Styrofoam…my enemy.
I have officially won the title of biggest idiot! What was I thinking?!? I know what I was thinking…”I want to see my son with a big smile on his face!”
Here’s the situation: We just got our Crate and Barrel tv stand and bookshelf delivered today. And in those gigantic, unassembled boxes, was a TON of large, inviting chunks of styrofoam. So at 6:30pm, before Gayle gets home from work, and as I’m cleaning up the boxes and styrofoam, I decide to give Noble the opportunity of a 3 year olds life! I invited him to kick a styrofoam piece in half! My thinking, and see if you can detect the idiot here, was that I would let him hit a piece of styrofoam once, or maybe twice, and then I’ll continue on cleaning up.
Idiot. Let me count the ways –
- What kind of moron does something exciting and physical that close to bed time. I may as well have given him a Red Bull.

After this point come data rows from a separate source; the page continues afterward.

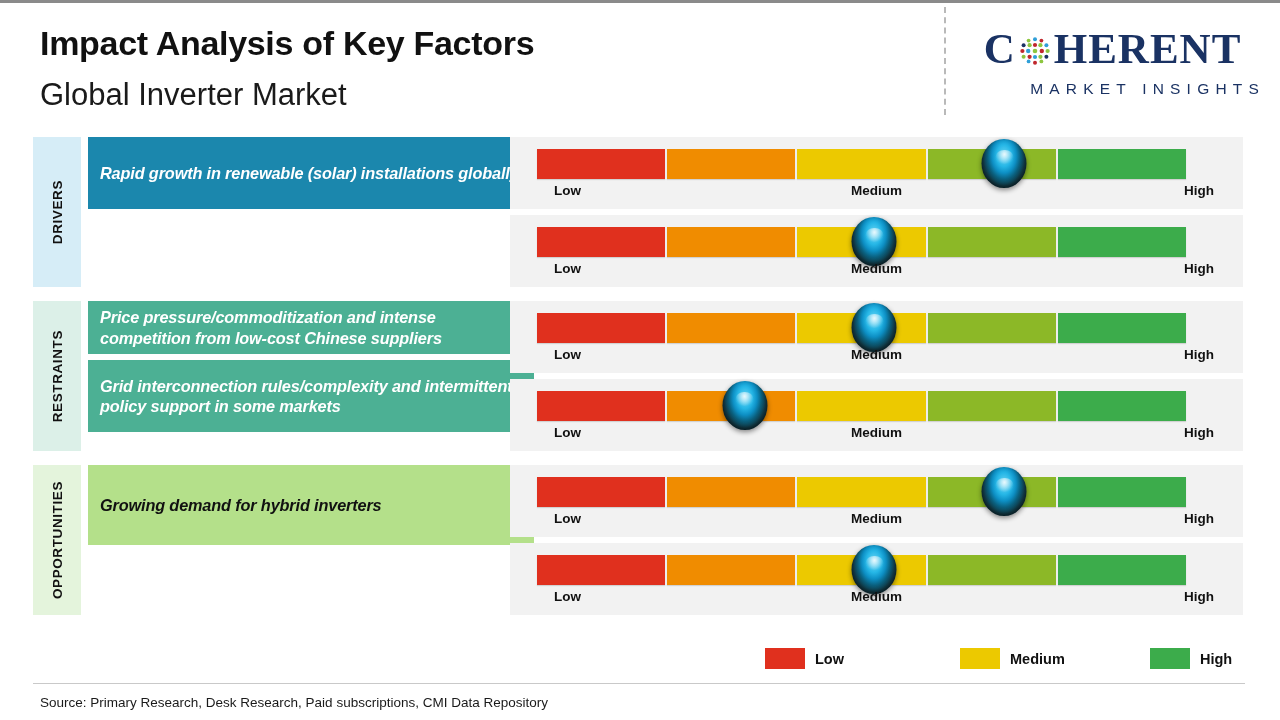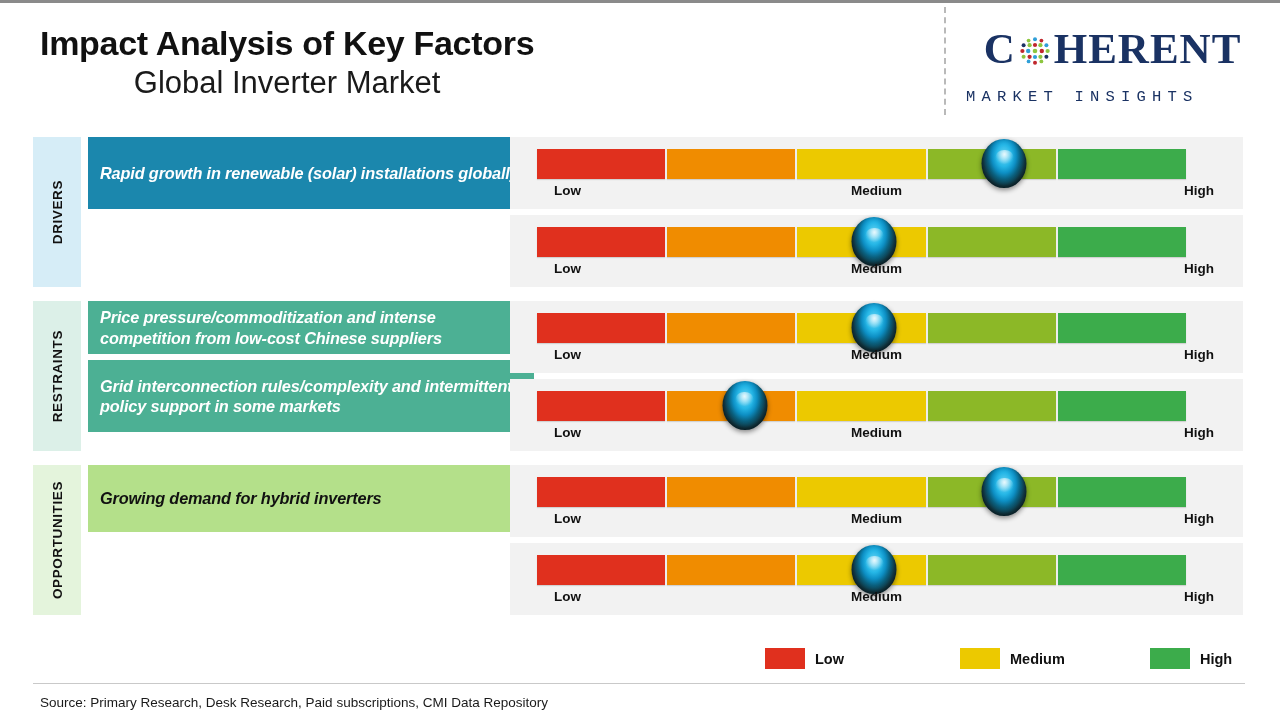"Global Inverter Market" #sub-title { margin-top: 3px -> 15px; text-align: center -> none }
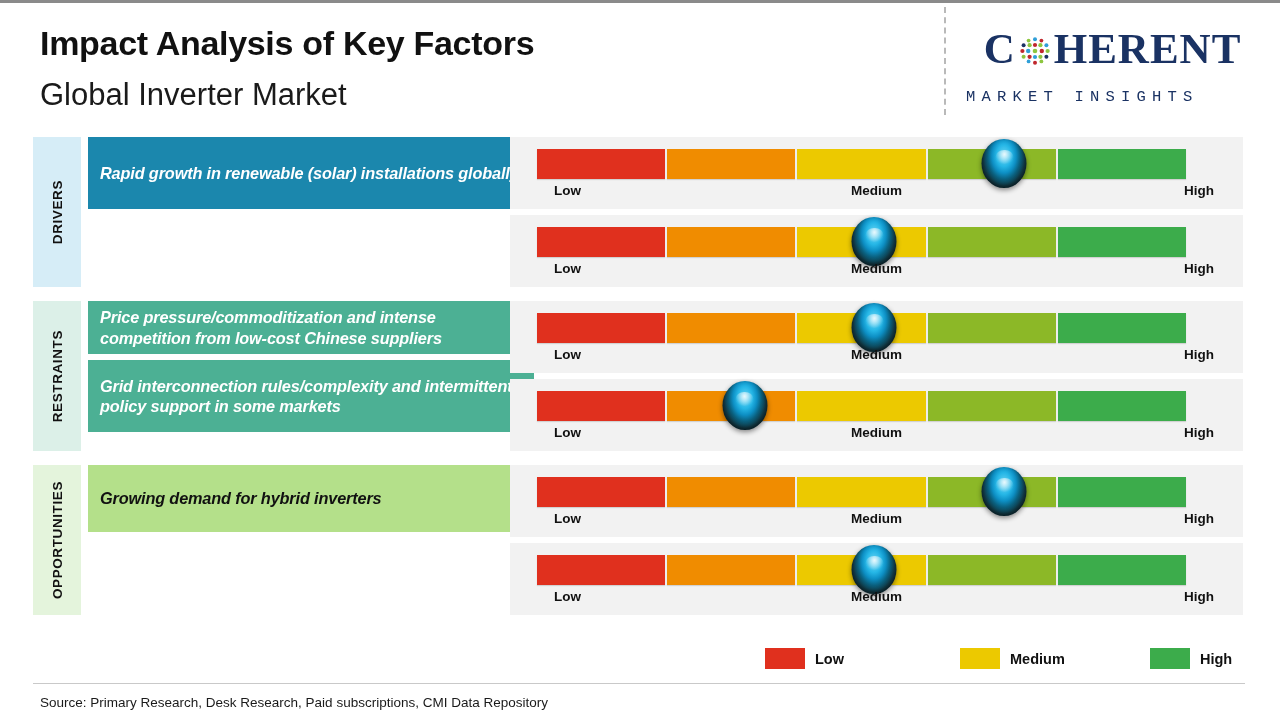"MARKET INSIGHTS" #logo-tagline { font-family: Liberation Mono, monospace -> none; margin-top: 18px -> 10px; text-align: left -> right }
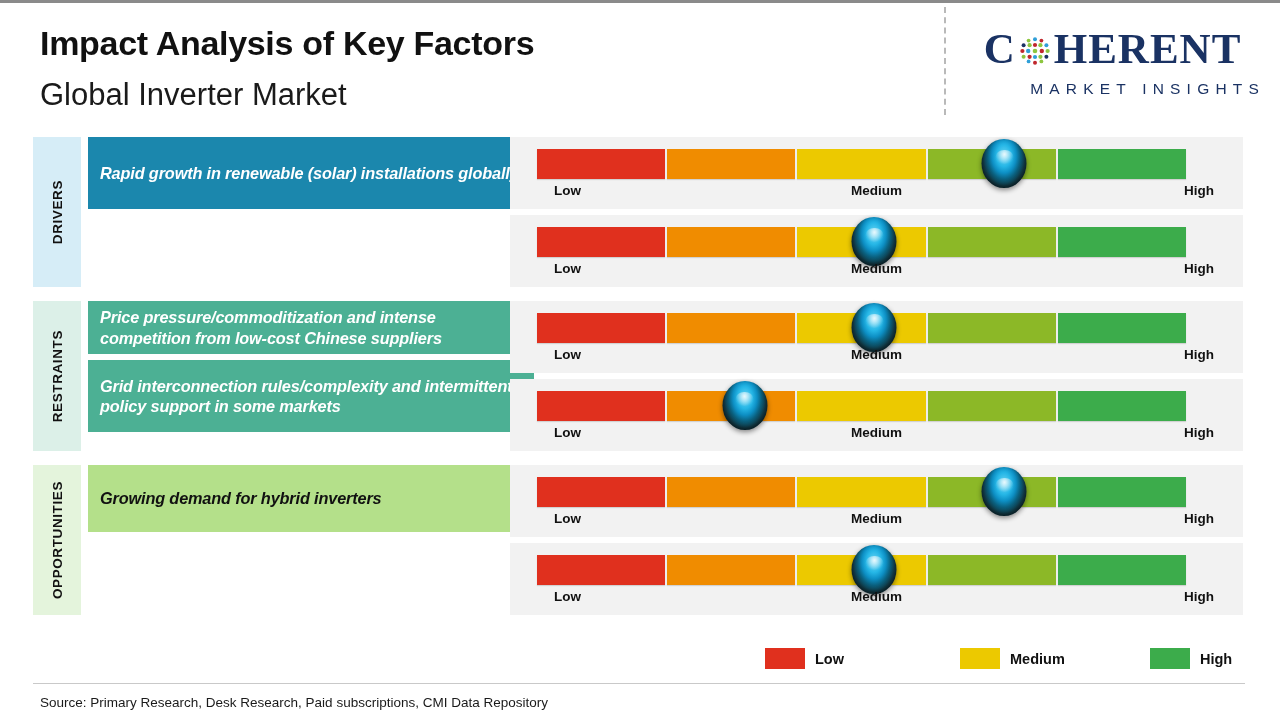"Growing demand for hybrid inverters" div.factor-card { height: 67px -> 80px }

- You can’t tell a kid they can only do the funnest thing in the world ONCE. Well, you can, but I dare YOU to do it. And call me after the complete meltdown so I can say, “I told you so”.
- Styrofoam is messy. It crumbles all over the place, and is so light that when you sweep even CLOSE to the vicinity of it, somehow a wind tunnel shoots it all around the room. It’s a pain in the ass to clean up.
- I’m a total idiot.
After I opened the door for extreme fun, and then instantly revoked it, Noble chose to do whatever he could to smash styrofoam. And, in the end, when I had to officially put an end to styrofoam madness, he took the piece he was holding, and, in a giant F.U. to dad, crumbled it into little Rice Krispies sized pains in my asses and let it fall all over the floor.
Do I blame him for acting the way he did? DAMN RIGHT! But I also call myself a monstrous idiot, and put one more hash mark on my ever growing “idiot tally”.